TASK GOAL -
In the records that follow, find the line with "color: #0f172a ->"; from there, retype every line exactly through the line with "html: <tr> <td>拖鞋男潮</td>", which also belongs to the answer.

PROVIDED RECORDS -
◇ ◇ ◇ ◇

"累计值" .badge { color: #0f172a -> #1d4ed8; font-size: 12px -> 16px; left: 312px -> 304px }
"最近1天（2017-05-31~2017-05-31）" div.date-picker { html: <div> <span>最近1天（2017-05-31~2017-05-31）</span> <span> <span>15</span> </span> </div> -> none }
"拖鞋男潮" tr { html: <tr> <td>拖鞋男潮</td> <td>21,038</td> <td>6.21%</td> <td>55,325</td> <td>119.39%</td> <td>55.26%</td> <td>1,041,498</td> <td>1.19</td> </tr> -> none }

◇ ◇ ◇ ◇

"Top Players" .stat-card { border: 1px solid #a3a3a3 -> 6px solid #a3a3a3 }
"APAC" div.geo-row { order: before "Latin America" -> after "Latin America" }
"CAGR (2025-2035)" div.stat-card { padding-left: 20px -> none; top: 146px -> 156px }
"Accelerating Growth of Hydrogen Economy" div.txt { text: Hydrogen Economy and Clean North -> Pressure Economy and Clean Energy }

◇ ◇ ◇ ◇

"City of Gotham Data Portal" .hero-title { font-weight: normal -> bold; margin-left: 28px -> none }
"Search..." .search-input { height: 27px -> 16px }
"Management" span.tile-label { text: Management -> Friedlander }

◇ ◇ ◇ ◇

ANSWER AREA -
"累计值" .badge { color: #0f172a -> #1d4ed8; font-size: 12px -> 16px; left: 312px -> 304px }
"最近1天（2017-05-31~2017-05-31）" div.date-picker { html: <div> <span>最近1天（2017-05-31~2017-05-31）</span> <span> <span>15</span> </span> </div> -> none }
"拖鞋男潮" tr { html: <tr> <td>拖鞋男潮</td> <td>21,038</td> <td>6.21%</td> <td>55,325</td> <td>119.39%</td> <td>55.26%</td> <td>1,041,498</td> <td>1.19</td> </tr> -> none }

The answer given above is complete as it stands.